■ **RECORDS PROVIDED**
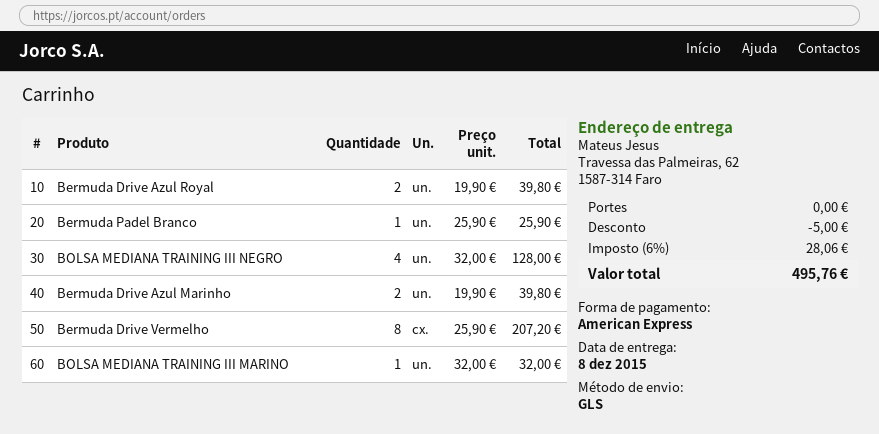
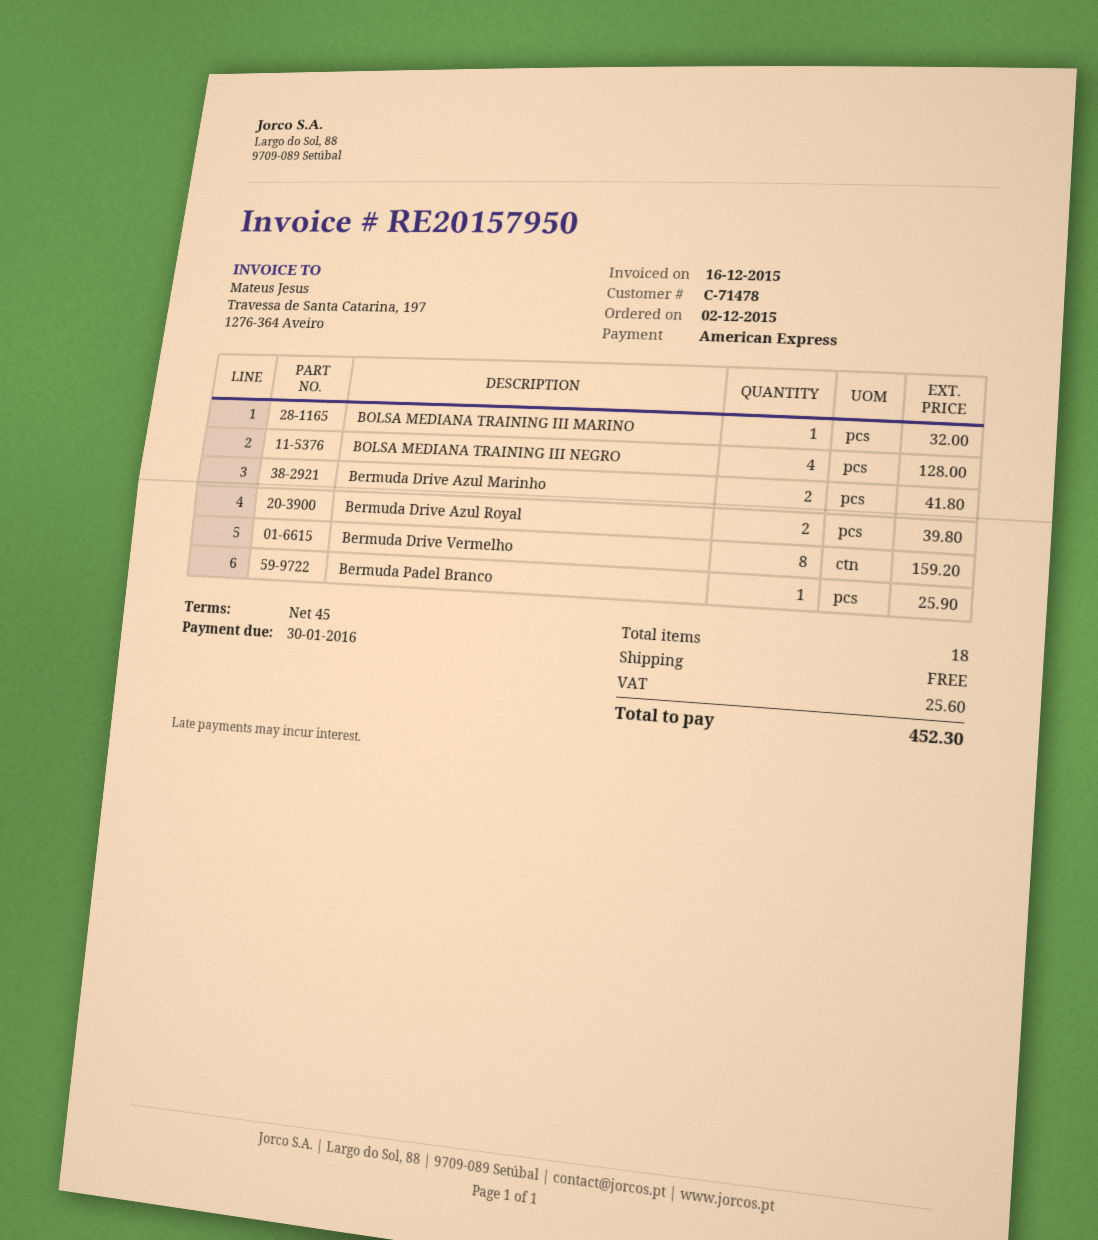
Bermuda Drive Azul Marinho: 2 for 39.80 -> 2 for 41.80
Bermuda Drive Vermelho: 8 for 207.20 -> 8 for 159.20
discount: 5.00 -> none
tax: 28.06 -> 25.60
total: 495.76 -> 452.30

■ **TRY IT**
A faithful transcription of the material, with no pictures, is the expected result.

■ **WRITTEN RESPONSE**
Bermuda Drive Azul Marinho: 2 for 39.80 -> 2 for 41.80
Bermuda Drive Vermelho: 8 for 207.20 -> 8 for 159.20
discount: 5.00 -> none
tax: 28.06 -> 25.60
total: 495.76 -> 452.30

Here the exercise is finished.